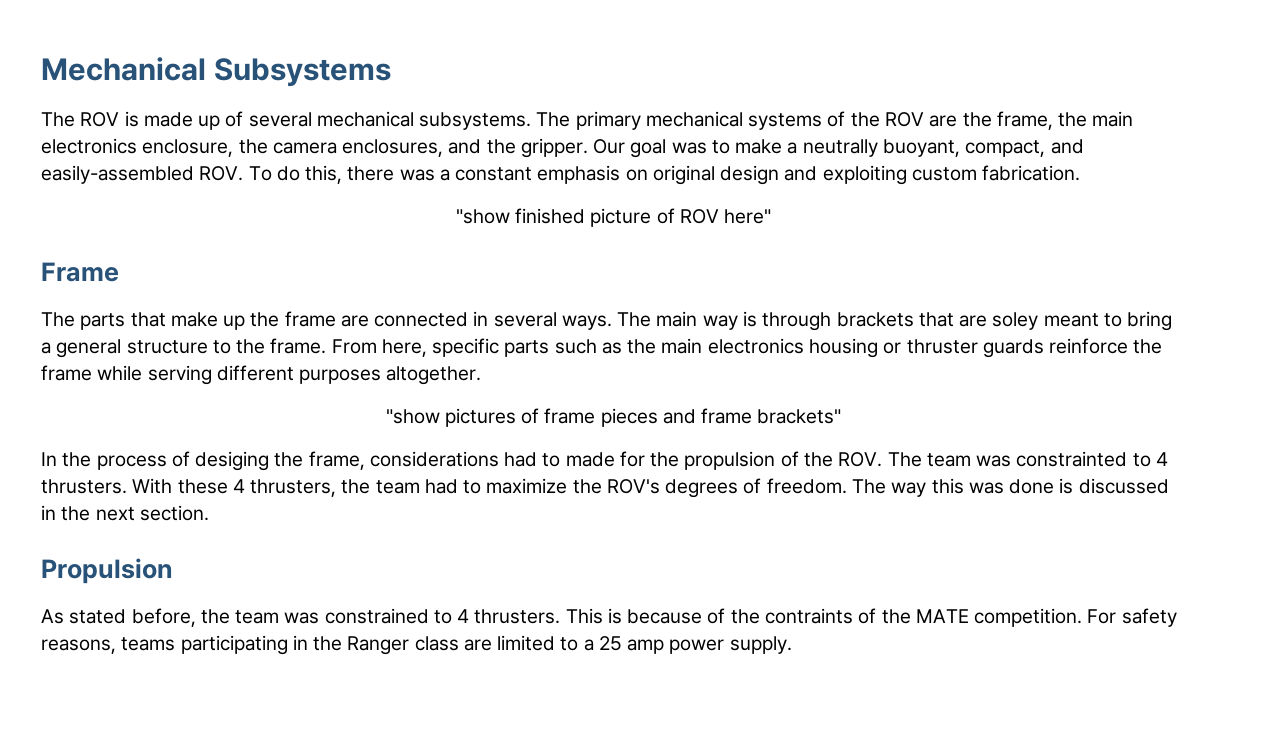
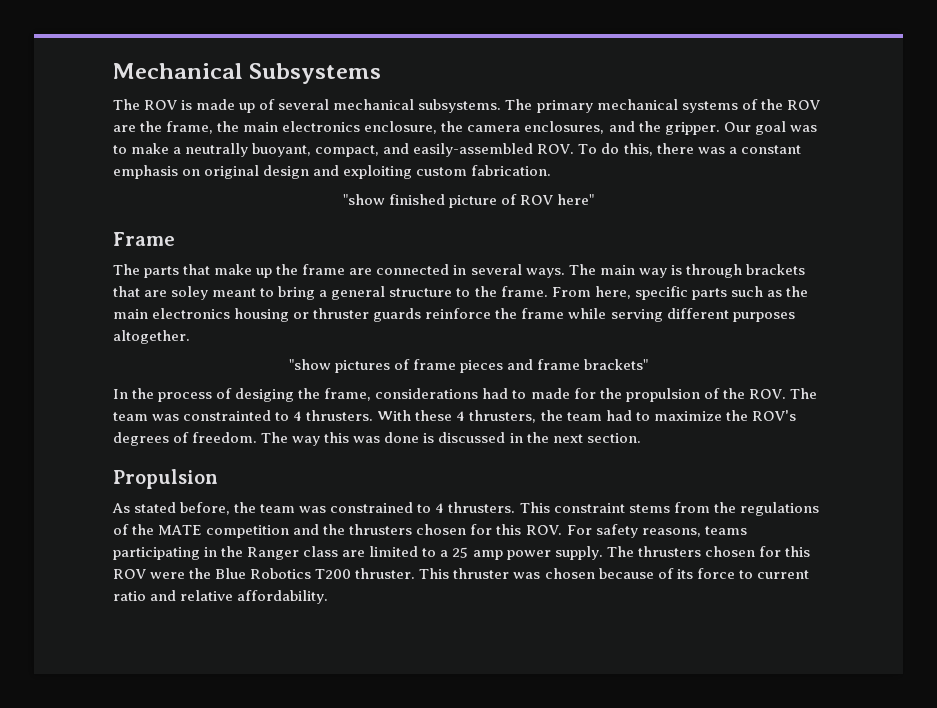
[607,608,1083,627] is because of the contraints of the MATE competition. -> [553,502,819,516] [113,524,563,538] constraint stems from the regulations of the MATE competition and the thrusters chosen for this ROV.
(792, 645) none -> [606,546,810,557] [113,568,809,579] [113,590,329,604] The thrusters chosen for this ROV were the Blue Robotics T200 thruster. This thruster was chosen because of its force to current ratio and relative affordability.

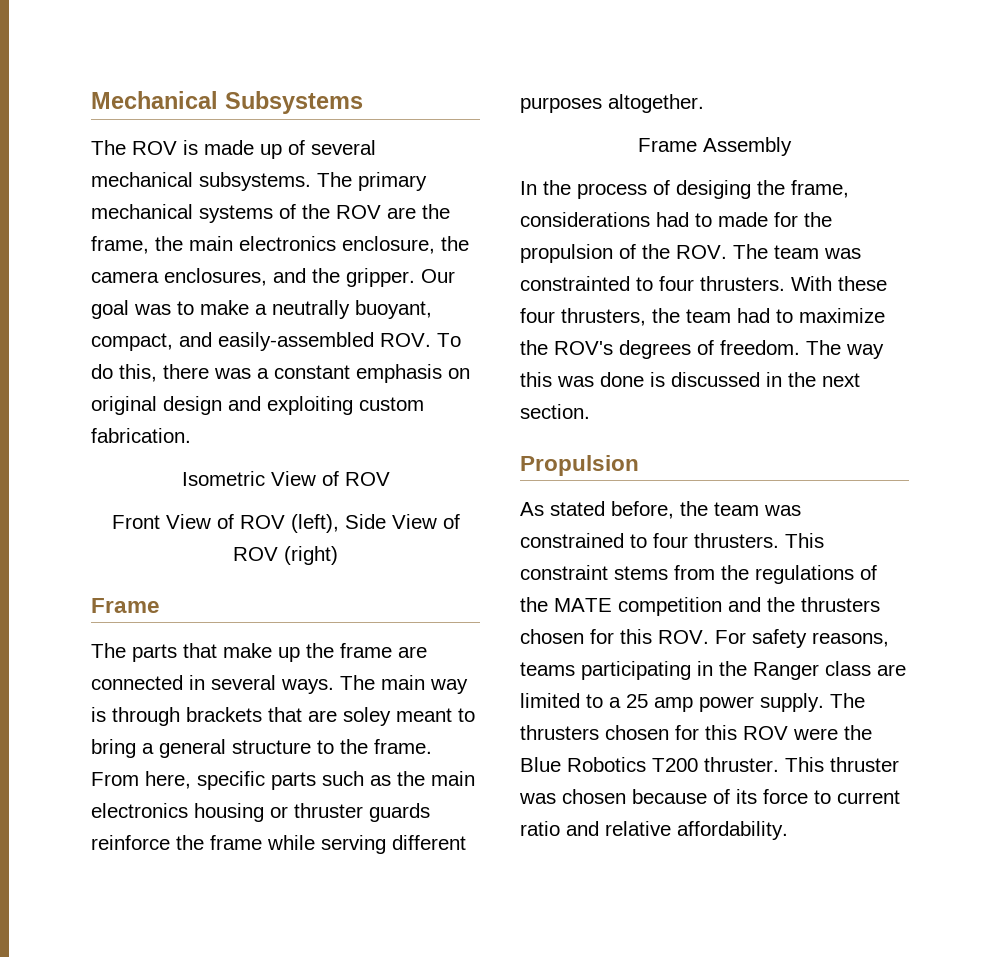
[342,194,595,208] "show finished picture of ROV here" -> [181,471,390,486] [111,514,460,533] [233,546,338,565] Isometric View of ROV // Front View of ROV (left), Side View of ROV (right)
[288,359,649,373] "show pictures of frame pieces and frame brackets" -> [638,137,792,156] Frame Assembly
[293,411,303,421] 4 -> [659,276,694,291] four
[456,411,466,421] 4 -> [520,308,555,323] four
[435,503,445,513] 4 -> [653,533,688,548] four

◆ ◆ ◆ ◆ ◆

[What the task asks] Transcribe the data word for word, with no images.

[Output below]
[607,608,1083,627] is because of the contraints of the MATE competition. -> [553,502,819,516] [113,524,563,538] constraint stems from the regulations of the MATE competition and the thrusters chosen for this ROV.
(792, 645) none -> [606,546,810,557] [113,568,809,579] [113,590,329,604] The thrusters chosen for this ROV were the Blue Robotics T200 thruster. This thruster was chosen because of its force to current ratio and relative affordability.

[342,194,595,208] "show finished picture of ROV here" -> [181,471,390,486] [111,514,460,533] [233,546,338,565] Isometric View of ROV // Front View of ROV (left), Side View of ROV (right)
[288,359,649,373] "show pictures of frame pieces and frame brackets" -> [638,137,792,156] Frame Assembly
[293,411,303,421] 4 -> [659,276,694,291] four
[456,411,466,421] 4 -> [520,308,555,323] four
[435,503,445,513] 4 -> [653,533,688,548] four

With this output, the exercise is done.